Prompt: Output the entries below word for word, stopping once the line containing "filter: none -> 二.1(2分) = 2" is done, and omit each picture.

Records supplied:

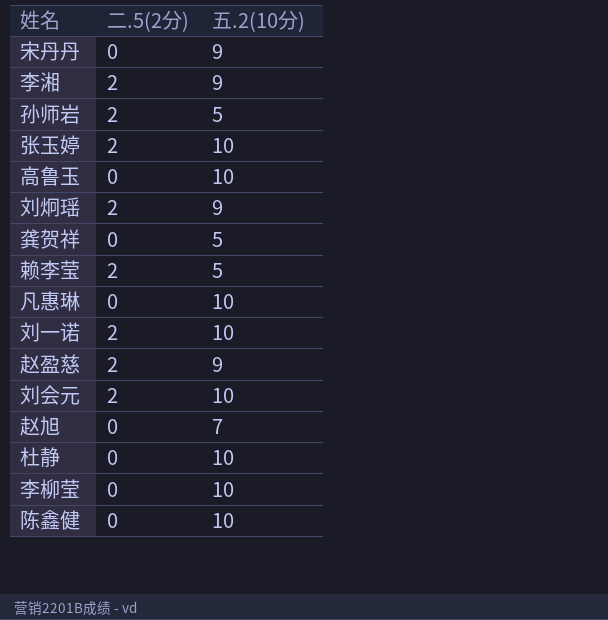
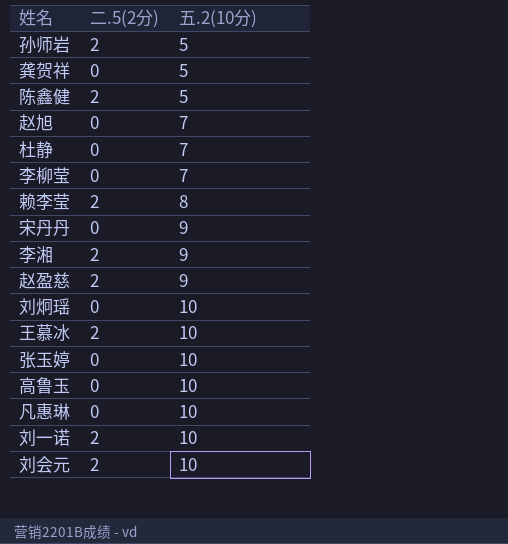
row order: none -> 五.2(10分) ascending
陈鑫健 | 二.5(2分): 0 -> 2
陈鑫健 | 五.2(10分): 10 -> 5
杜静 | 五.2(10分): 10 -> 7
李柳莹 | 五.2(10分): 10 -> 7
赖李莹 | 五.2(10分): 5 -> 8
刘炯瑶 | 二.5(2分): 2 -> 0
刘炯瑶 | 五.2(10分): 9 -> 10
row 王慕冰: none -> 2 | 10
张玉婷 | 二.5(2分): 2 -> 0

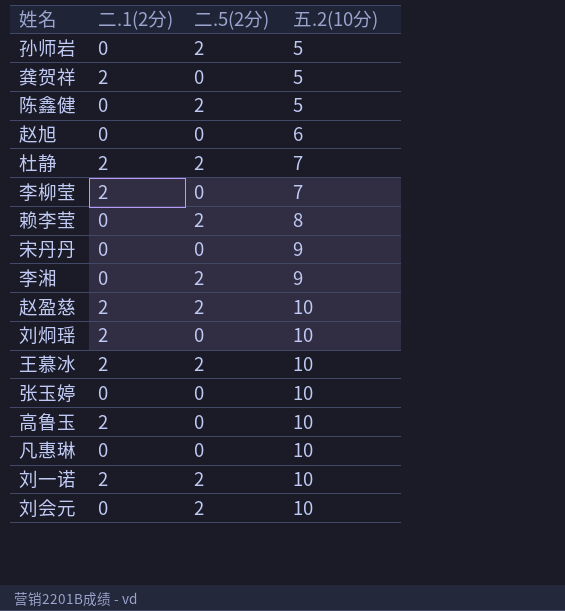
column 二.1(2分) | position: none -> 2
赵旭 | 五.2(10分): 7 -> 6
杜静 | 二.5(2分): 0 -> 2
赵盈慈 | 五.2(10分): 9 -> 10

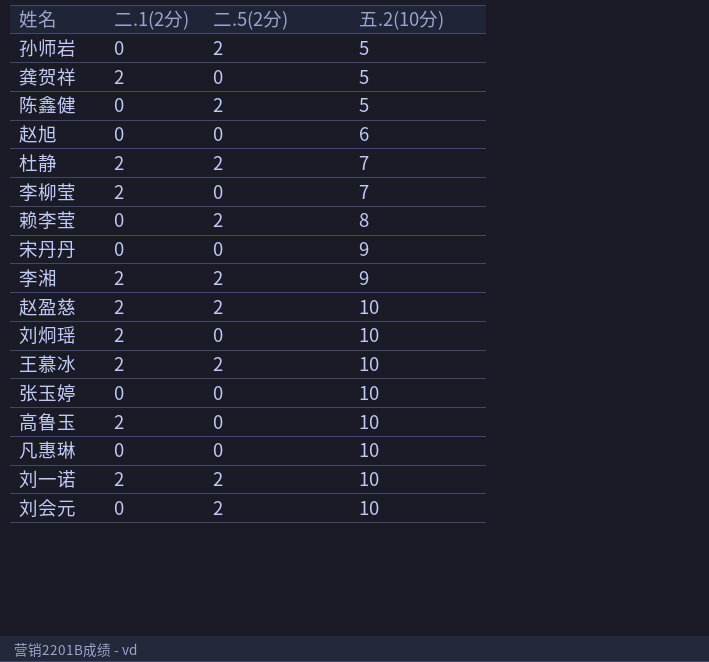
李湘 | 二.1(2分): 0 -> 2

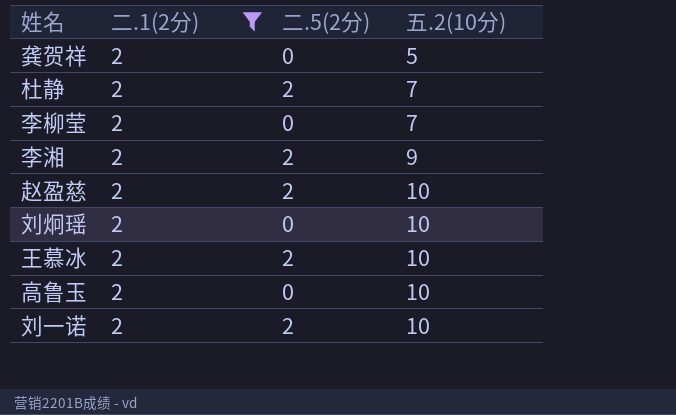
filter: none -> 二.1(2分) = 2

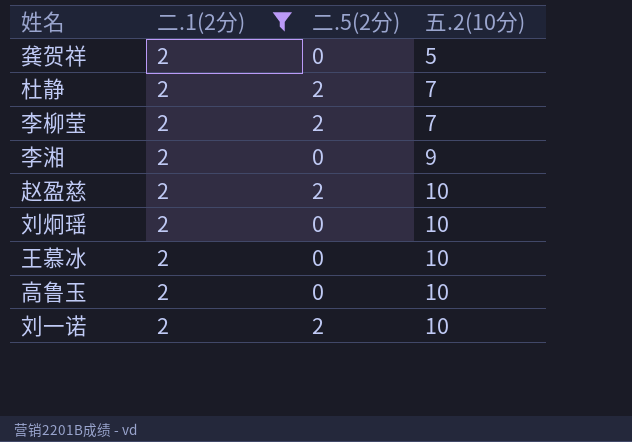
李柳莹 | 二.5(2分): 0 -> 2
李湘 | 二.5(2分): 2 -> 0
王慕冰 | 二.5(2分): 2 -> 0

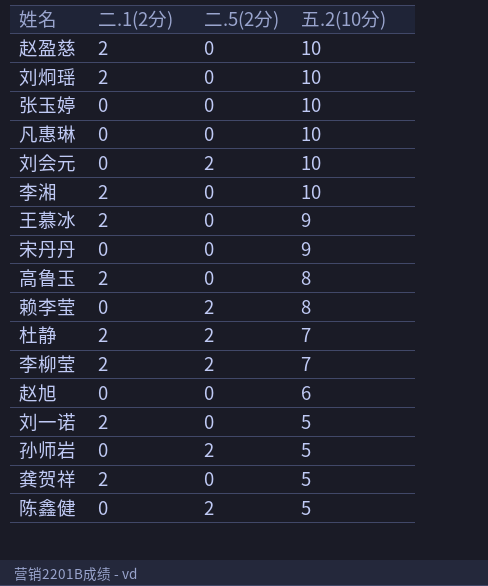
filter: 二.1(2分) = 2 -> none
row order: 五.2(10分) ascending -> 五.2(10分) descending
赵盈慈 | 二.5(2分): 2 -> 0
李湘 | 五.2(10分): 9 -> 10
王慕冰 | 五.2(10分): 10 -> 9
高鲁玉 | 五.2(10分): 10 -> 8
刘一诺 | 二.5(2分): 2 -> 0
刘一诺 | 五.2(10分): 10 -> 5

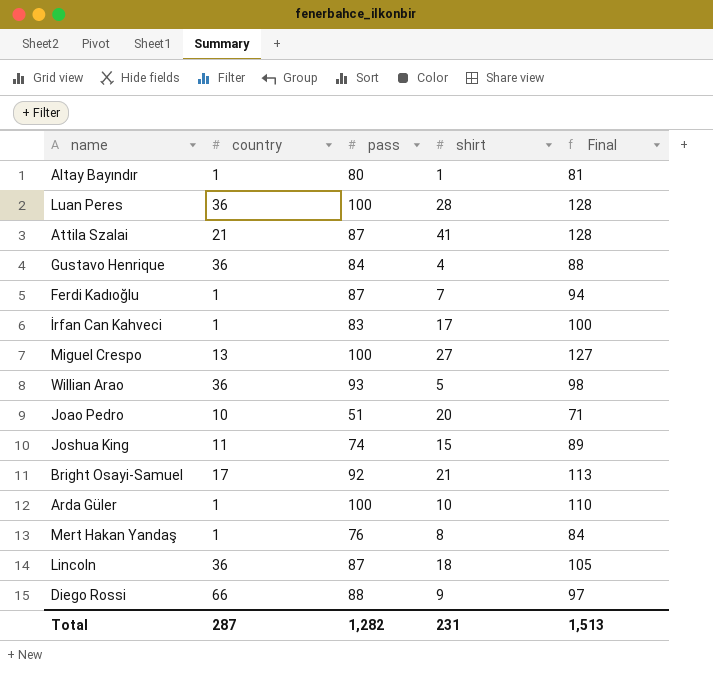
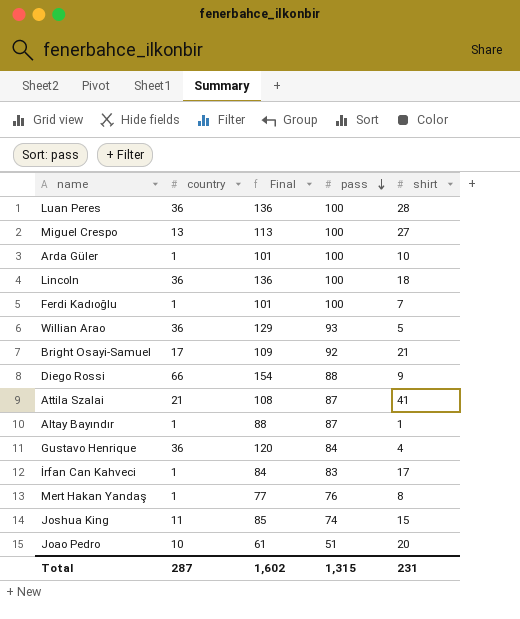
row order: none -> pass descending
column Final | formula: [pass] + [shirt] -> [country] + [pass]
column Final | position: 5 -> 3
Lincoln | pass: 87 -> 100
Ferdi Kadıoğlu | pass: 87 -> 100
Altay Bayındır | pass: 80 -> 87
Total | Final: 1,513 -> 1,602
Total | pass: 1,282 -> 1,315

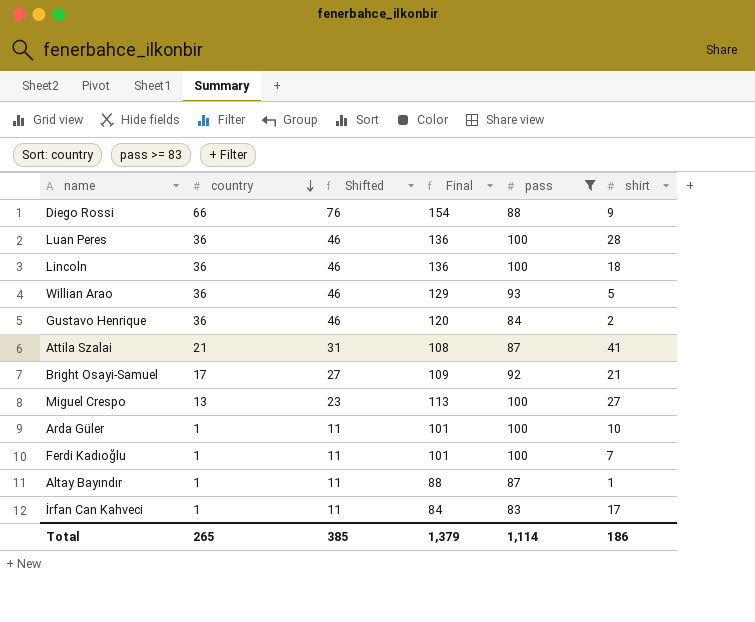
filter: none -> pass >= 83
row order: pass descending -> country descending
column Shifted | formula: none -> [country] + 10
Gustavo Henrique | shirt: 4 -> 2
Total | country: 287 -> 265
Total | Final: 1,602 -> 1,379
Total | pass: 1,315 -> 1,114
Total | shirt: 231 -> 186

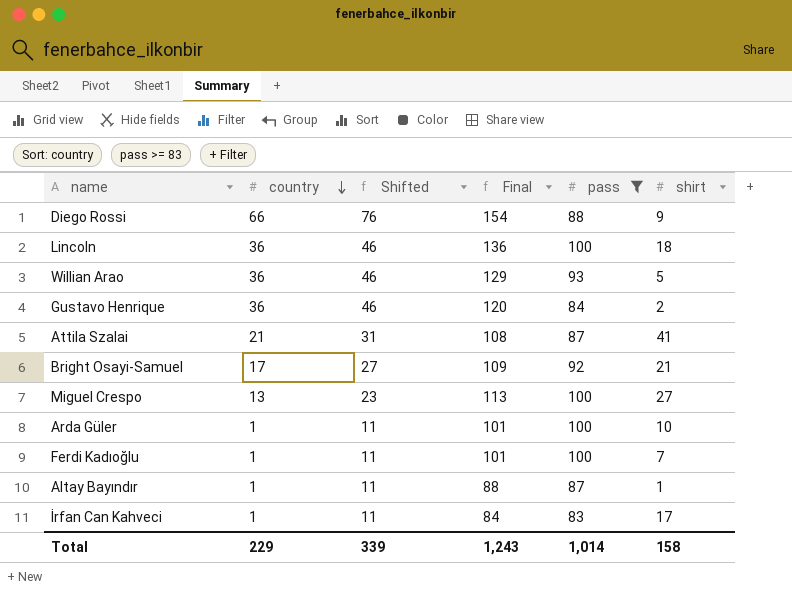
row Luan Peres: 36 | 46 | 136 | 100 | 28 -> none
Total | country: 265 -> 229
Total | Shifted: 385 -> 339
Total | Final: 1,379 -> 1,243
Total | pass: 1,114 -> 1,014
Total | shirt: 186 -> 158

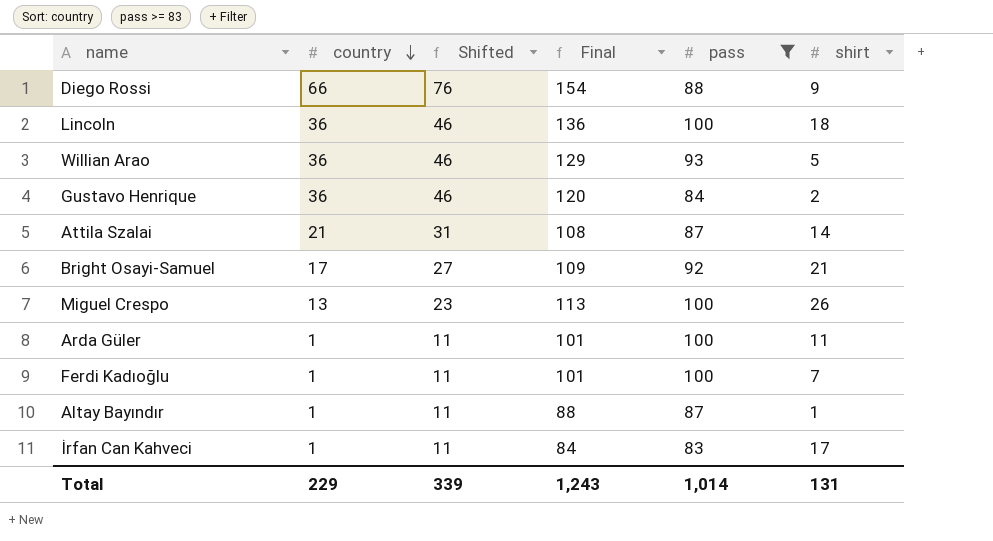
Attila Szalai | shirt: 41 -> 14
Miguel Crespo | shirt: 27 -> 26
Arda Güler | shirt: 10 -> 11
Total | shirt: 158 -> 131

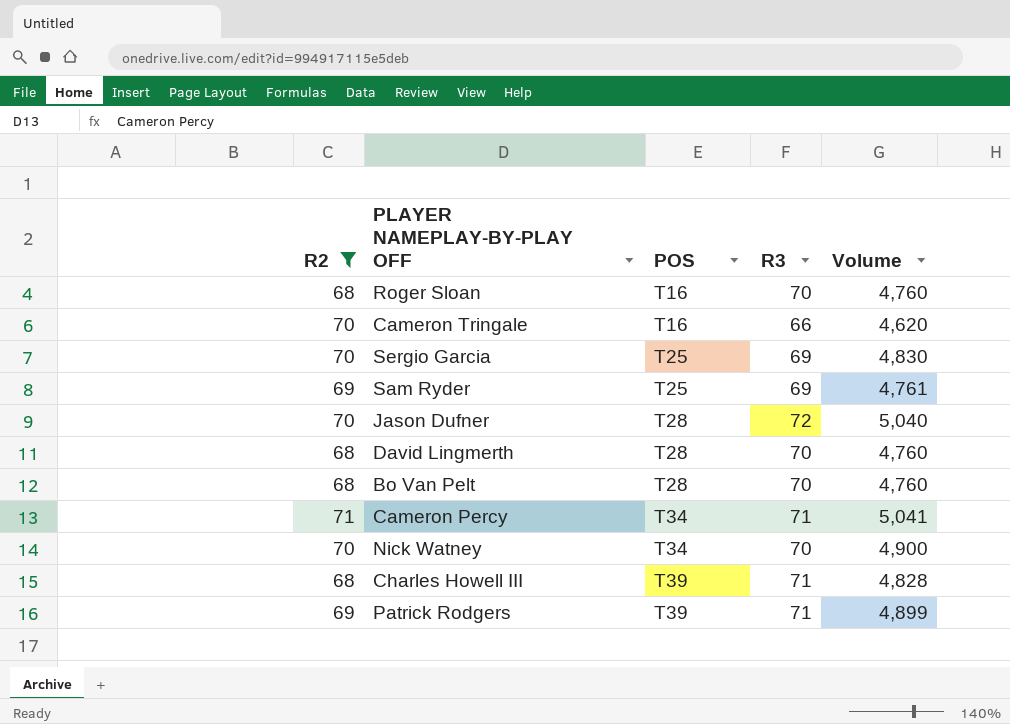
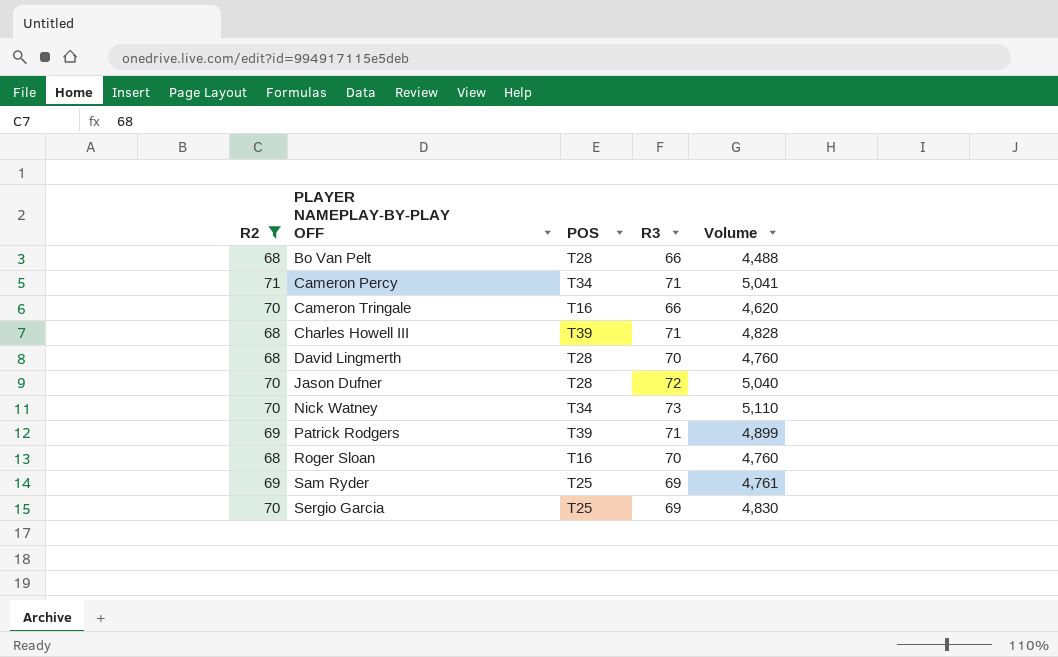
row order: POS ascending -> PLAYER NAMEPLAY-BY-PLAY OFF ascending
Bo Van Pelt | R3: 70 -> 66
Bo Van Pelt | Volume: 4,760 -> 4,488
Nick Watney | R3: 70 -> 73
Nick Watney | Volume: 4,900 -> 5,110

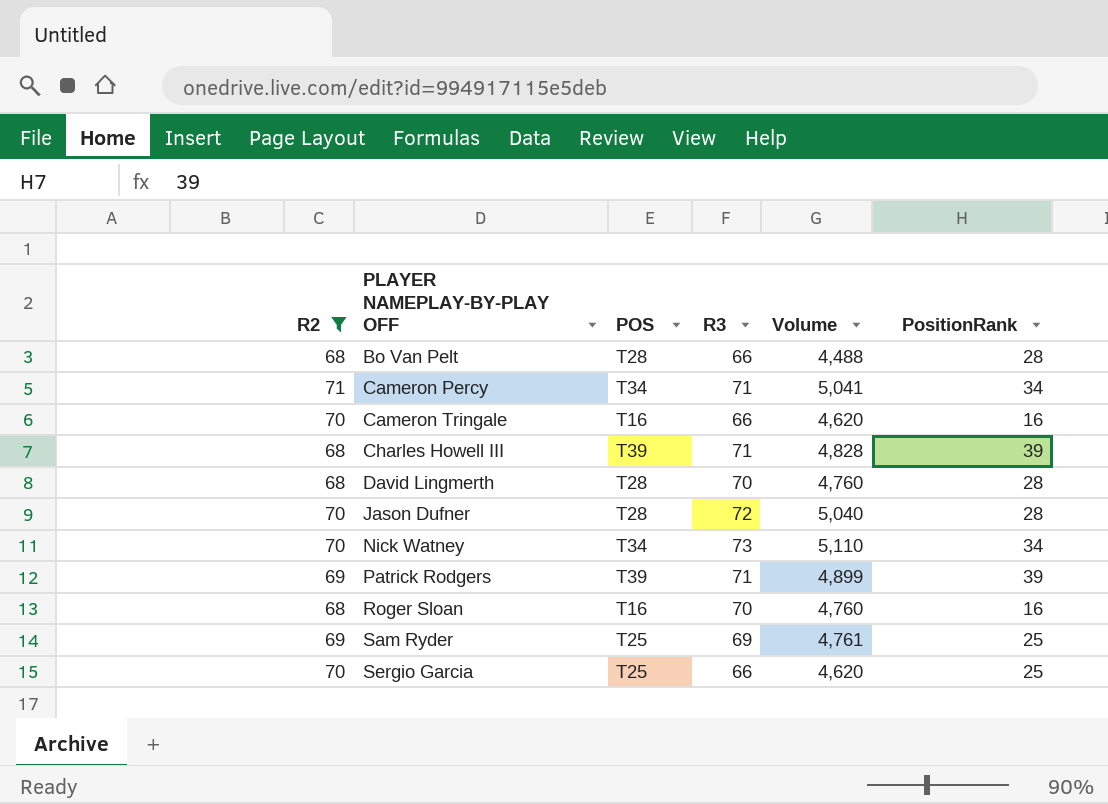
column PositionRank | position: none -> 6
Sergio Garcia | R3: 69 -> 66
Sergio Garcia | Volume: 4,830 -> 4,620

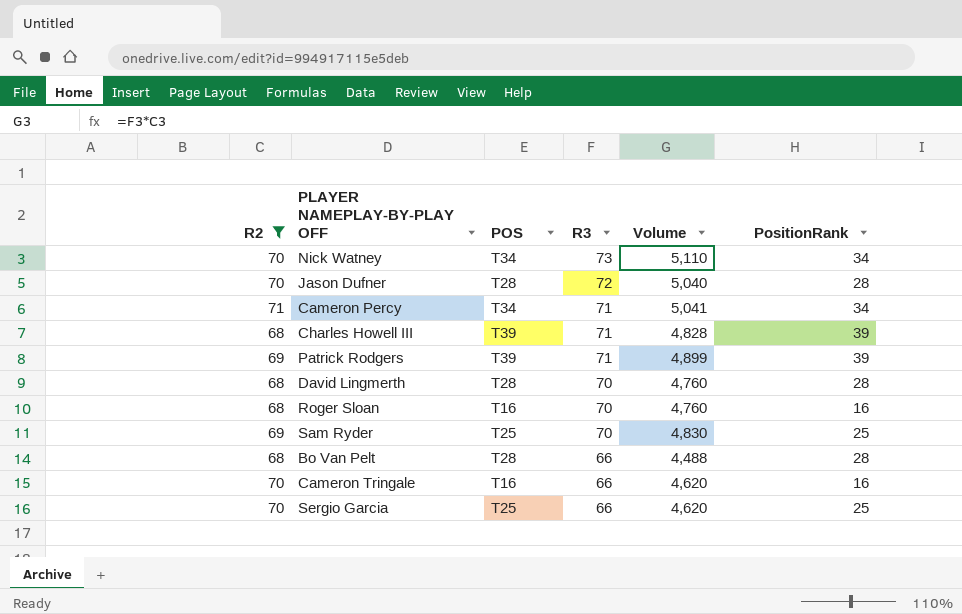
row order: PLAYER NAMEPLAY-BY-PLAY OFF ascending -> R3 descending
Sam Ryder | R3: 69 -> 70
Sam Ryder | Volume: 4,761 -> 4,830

Answer to this exercise:
row order: none -> 五.2(10分) ascending
陈鑫健 | 二.5(2分): 0 -> 2
陈鑫健 | 五.2(10分): 10 -> 5
杜静 | 五.2(10分): 10 -> 7
李柳莹 | 五.2(10分): 10 -> 7
赖李莹 | 五.2(10分): 5 -> 8
刘炯瑶 | 二.5(2分): 2 -> 0
刘炯瑶 | 五.2(10分): 9 -> 10
row 王慕冰: none -> 2 | 10
张玉婷 | 二.5(2分): 2 -> 0

column 二.1(2分) | position: none -> 2
赵旭 | 五.2(10分): 7 -> 6
杜静 | 二.5(2分): 0 -> 2
赵盈慈 | 五.2(10分): 9 -> 10

李湘 | 二.1(2分): 0 -> 2

filter: none -> 二.1(2分) = 2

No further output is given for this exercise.